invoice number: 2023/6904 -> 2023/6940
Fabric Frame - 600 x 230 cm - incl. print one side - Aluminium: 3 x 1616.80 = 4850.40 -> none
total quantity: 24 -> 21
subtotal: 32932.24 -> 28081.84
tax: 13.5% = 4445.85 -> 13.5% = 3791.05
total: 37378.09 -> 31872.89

──────

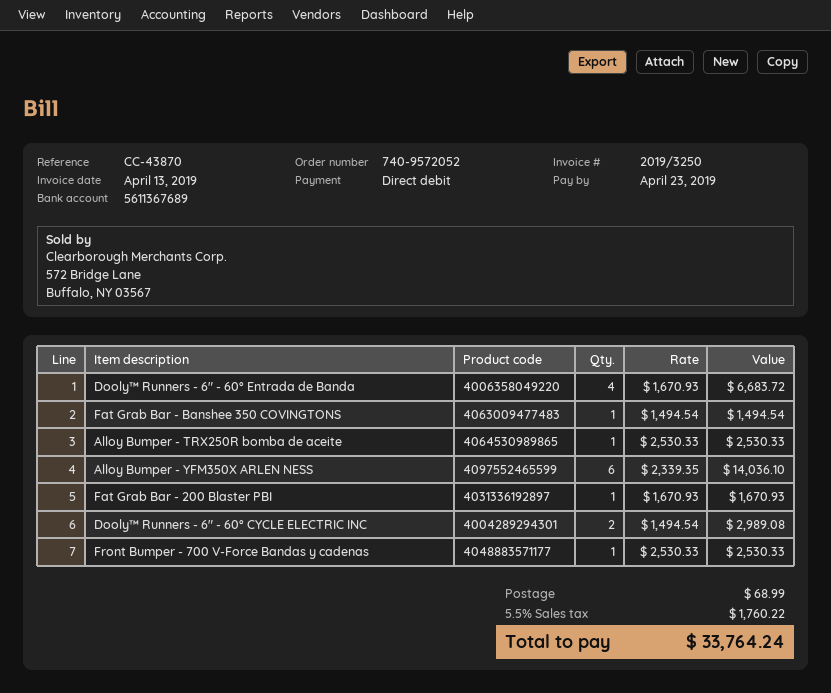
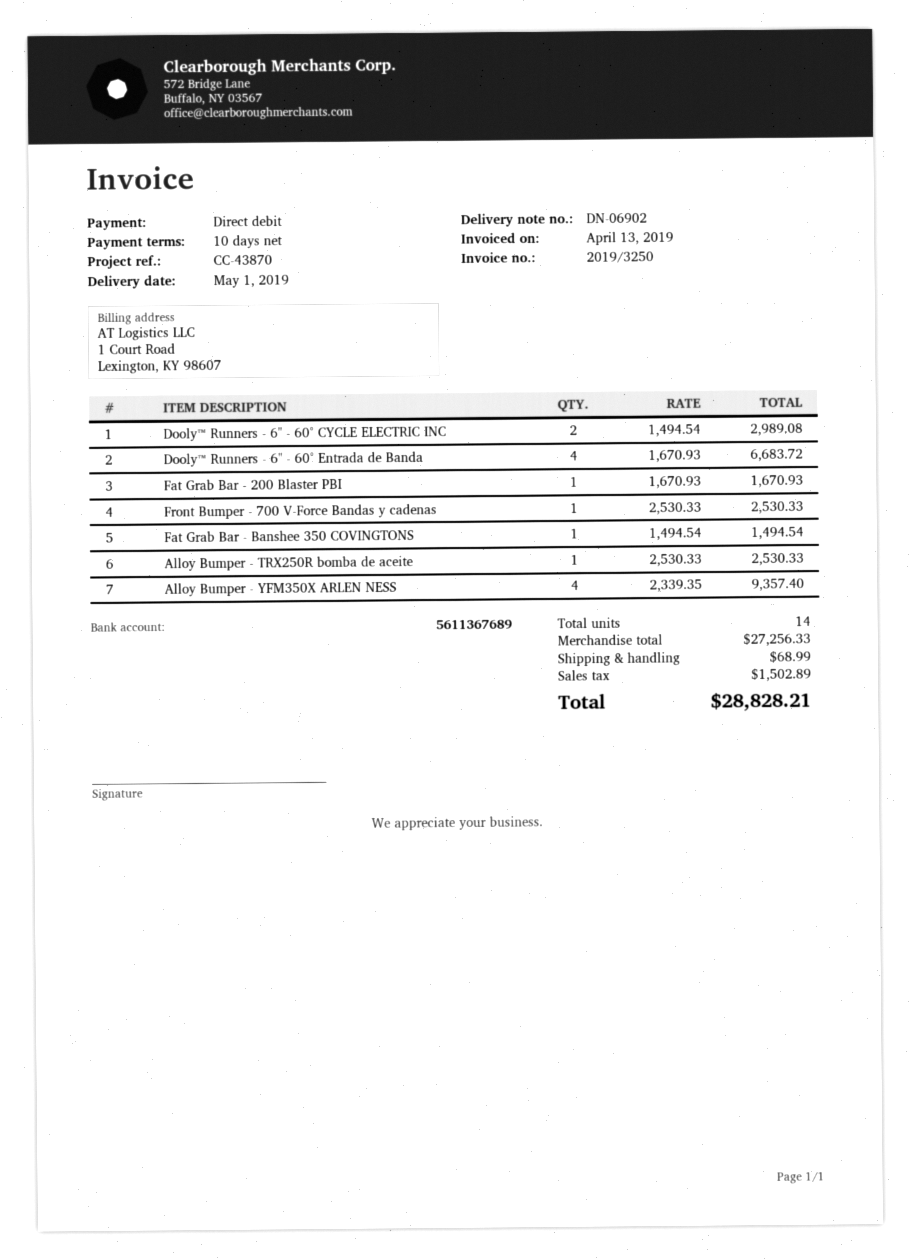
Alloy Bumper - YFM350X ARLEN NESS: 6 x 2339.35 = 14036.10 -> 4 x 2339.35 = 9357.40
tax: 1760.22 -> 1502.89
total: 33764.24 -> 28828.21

──────

Of the entries above, transcribe exactly those lines that fall between the line containing "invoice number: 2023/6904 -> 2023/6940" and the line containing "total: 37378.09 -> 31872.89", together with those two lines.

> [Exercise solution]
invoice number: 2023/6904 -> 2023/6940
Fabric Frame - 600 x 230 cm - incl. print one side - Aluminium: 3 x 1616.80 = 4850.40 -> none
total quantity: 24 -> 21
subtotal: 32932.24 -> 28081.84
tax: 13.5% = 4445.85 -> 13.5% = 3791.05
total: 37378.09 -> 31872.89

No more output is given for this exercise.